Don't let that dissuade you from using Lambda all together because this is where AWS Step Functions can take a leading role.

AWS Step Functions can help guide and shape these interactions and allow you to create interactive and complex systems that utilize all these features we just went over, and more, with complete orchestration and ease of transparency! With that in mind let’s dive in and talk about it.

AWS Step Functions can best be described as a state machine service. For those who don't know what a state machine is, think of your standard vending machine. 

A vending machine sits there waiting for a customer to come up to it and input money (that's its idle state). Once money has been added into the machine, it movies onto the next state, which would be item selection. The user inputs their choice, and the machine moves into the final state of vending the product. After the workflow has been completed it returns back to the idle state, waiting for another customer.

AWS Step Functions allow you to create workflows just like the vending machine, where you can have your system wait for inputs, make decisions, and process information based on the input variables.

With this kind of orchestration, we are able to run Lambda functions in ways that are not inherently supported by the service itself.

For example, we can use Step Functions to run our code.

  • In parallel, for when you have multiple items or tasks you want to process at one time In sequence, for when order is important.
  • In retry, maybe you want your code to keep executing until it succeeds, or reaches a time out of some sort.
  • If then, allows branching and logical trees for decision making.

With these options available for your Lambda functions, we are able to overcome probably the greatest hurdle of serverless and Lambda, which is the 15 minute limit of code execution.

This ability allows you to create very powerful fully serverless applications and workflows.

AWS Step Functions operates by reading in your workflow from an amazon state language file - a JSON based structured language used to define your state machine and its various components. 

Amazon State Language is a proprietary language that consists of a collection of states.

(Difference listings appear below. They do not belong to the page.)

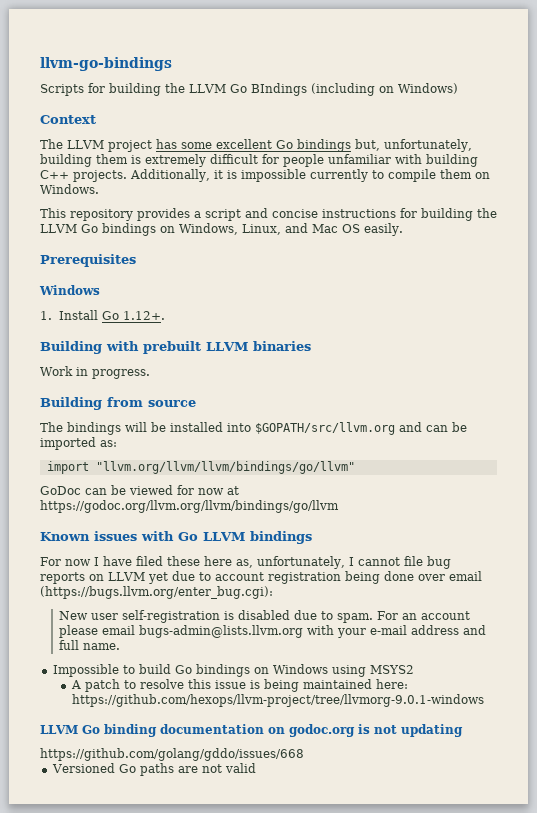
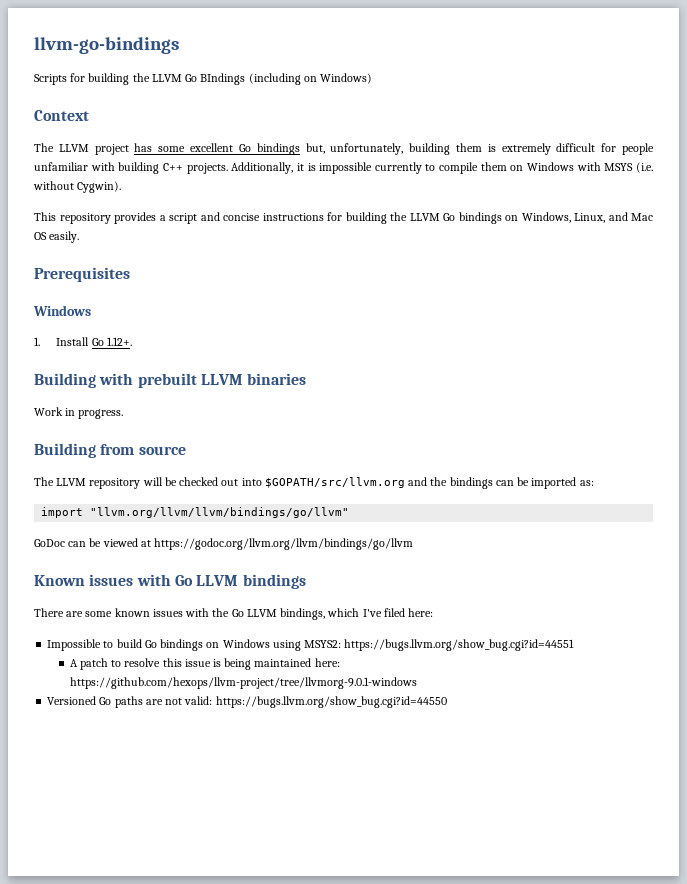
[40,184,99,194] Windows. -> [527,162,653,173] [33,181,122,193] Windows with MSYS (i.e. without Cygwin).
[67,422,223,435] bindings will be installed -> [56,477,239,489] LLVM repository will be checked out
(422, 427) none -> [430,477,493,489] the bindings
[177,485,224,495] for now -> (138, 542) none
[40,556,451,569] [40,571,482,584] [40,586,273,599] [59,610,471,623] [59,625,487,638] [59,640,121,650] For now I have filed these here as, unfortunately, I cannot file bug reports on LLVM yet due to account registration being done over email (https://bugs.llvm.org/enter_bug.cgi): // New user self-registration is disabled due to spam. For an account please email bugs-admin@lists.llvm.org with your e-mail address and full name. -> [34,608,434,620] There are some known issues with the Go LLVM bindings, which I've filed here:
[369,665,414,674] MSYS2 -> [304,639,575,651] MSYS2: https://bugs.llvm.org/show_bug.cgi?id=44551
[40,724,463,737] [40,748,304,761] // LLVM Go binding documentation on godoc.org is not updating // https://github.com/golang/gddo/issues/668 -> (417, 683) none
[224,763,256,773] valid -> [184,696,447,708] valid: https://bugs.llvm.org/show_bug.cgi?id=44550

These states in turn can do some type of work, and from there the machine can make the decision to move onto the next state. 

Here is an example of what Amazon State language looks like.

As you can see it is very much a JSON type language, and this is helpful because it's a familiar syntax that many developers are already used to writing in, but it might be confusing to those who are new. 

The good news is that AWS Step Functions provides a visual representation of your state machine right in the console. 

This visual graph updates in real time as you edit your code and provides valuable feedback during creation of your machines. 

Additionally, this visual flow graph is inspectable during runtime and after completion. This feature allows you to get a deeper understanding of what is happening behind the scenes. Each element can be inspected to show the inputs and outputs as they appear.

There are eight states that your state machine can be in at any time.Let me go over these individually. 

The Pass State is basically a debugging state or one to be used when first creating your machine. It allows you to pass its input value straight through to its output, as well as add a fixed result 

The Task State. This is where the work actually happened. With a task, you define a resource you wish Step Functions to run as well as a timeout period. For example, you could plug in your Lambda function here to run some code. This state is used often as a sub state (or action)  within other states.

The Choice State - given an input, the state machine chooses the correct output. Basically, an if then operation where you can run further application logic.

Wait - the state machine will pause and can wait until a specific time or until x amount of time has passed. This might be useful if you wanted an email for fire out at 8am everyday for example.

Succeed - simply the termination of the state machine in a successful fashion. Can be a part of a choice state for example to end the state machine.

Fail - also a termination state for the state machine, in a failed way. Fail states must have an error message and a cause.

Parallel State -  Executes a group of states as concurrently as possible and waits for each branch to terminate before moving on. The results of each parallel branch are combined together in an array-like format and will be passed onto the next state.

Map State - allows you to iterate through a list of items and perform tasks on them. You can also define the number of concurrent items being worked on at one time. Think of this like a for loop for processing data.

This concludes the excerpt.